The circulation of the Colegio Nacional de Arquitectos building is through a double-loaded corridor. It was one of the first curtain walls to be used in Cuba. The building consists of a semi-basement and two floors that houses offices, a library, recreation rooms, an auditorium, and a large spiral staircase that forms a large space on three levels which is illuminated by natural light from three panels of glass blocks. It has several outdoor porches. On the outside, coral stone and green Cuban marble are used. The main part of the building (auditorium) is covered by a gable roof, the rest of the building has a flat roof.

==Directors==
In 1928 the board was formed by Esteban Rodríguez Castells who was the first vice president, Emilio de Soto, the second vice president, Miguel Ángel Moenck served as treasurer and Alberto Camacho was the librarian, artistic director of the magazine and member of the Legal and Advertising Commission.

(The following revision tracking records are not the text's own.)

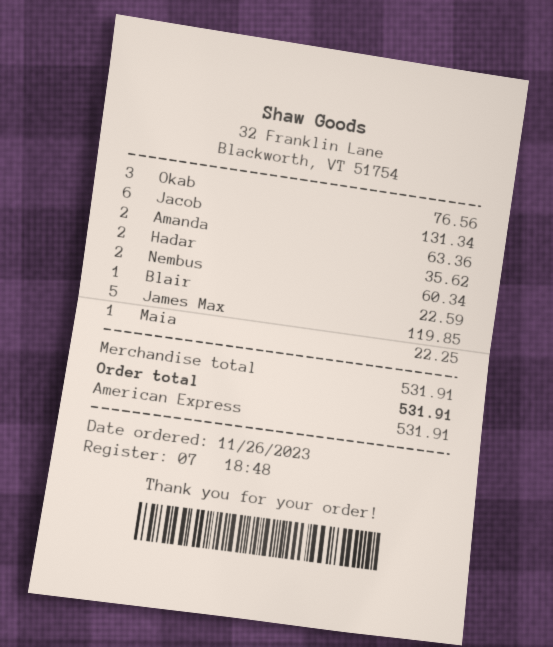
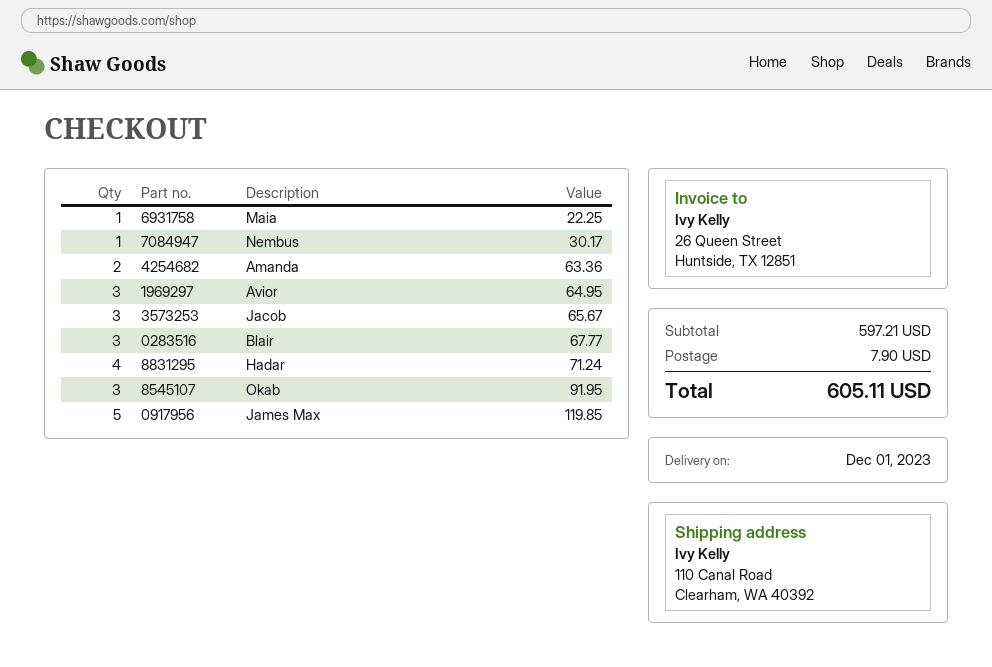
Okab: 3 for 76.56 -> 3 for 91.95
Jacob: 6 for 131.34 -> 3 for 65.67
Hadar: 2 for 35.62 -> 4 for 71.24
Nembus: 2 for 60.34 -> 1 for 30.17
Blair: 1 for 22.59 -> 3 for 67.77
Avior: none -> 3 for 64.95
subtotal: 531.91 -> 597.21
shipping: none -> 7.90
total: 531.91 -> 605.11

Other members were the architects Joaquín Weiss, Enrique Luis Varela, Pedro Martínez Inclán and Pérez Benitoa, who was a member of the Foreign Affairs Committee.

Between 1950 and 1961, they occupied the presidency, Rene Echarte Mazorra, Pedro Guerra Seguí, Agustín Sorhegui Vázquez, Vicente J. Salles Burell, Horacio Navarrete Serrano and Rodulfo Ibarra Pérez.

==Decree-Law No. 3174==
The Colegio Nacional de Arquitectos de Cuba emerged as a result of Decree-Law No. 3174 of the Ministry of Public Works on December 13, 1933. The Colegio had six provincial headquarters throughout the country. The law established that all work built in the country should have the approval of the school. Segunda Zafra presents the list of architects who formed part of the National College of Architects of Cuba in 1940, its executive committee, its Provincial Colleges and its Honorary and Correspondent partners, both in Cuba and abroad. National College of Architects of Cuba (1916). As of December 31, 1958, there were 676 architects licensed and registered in the National College of which 590 were in the Provincial College of Havana.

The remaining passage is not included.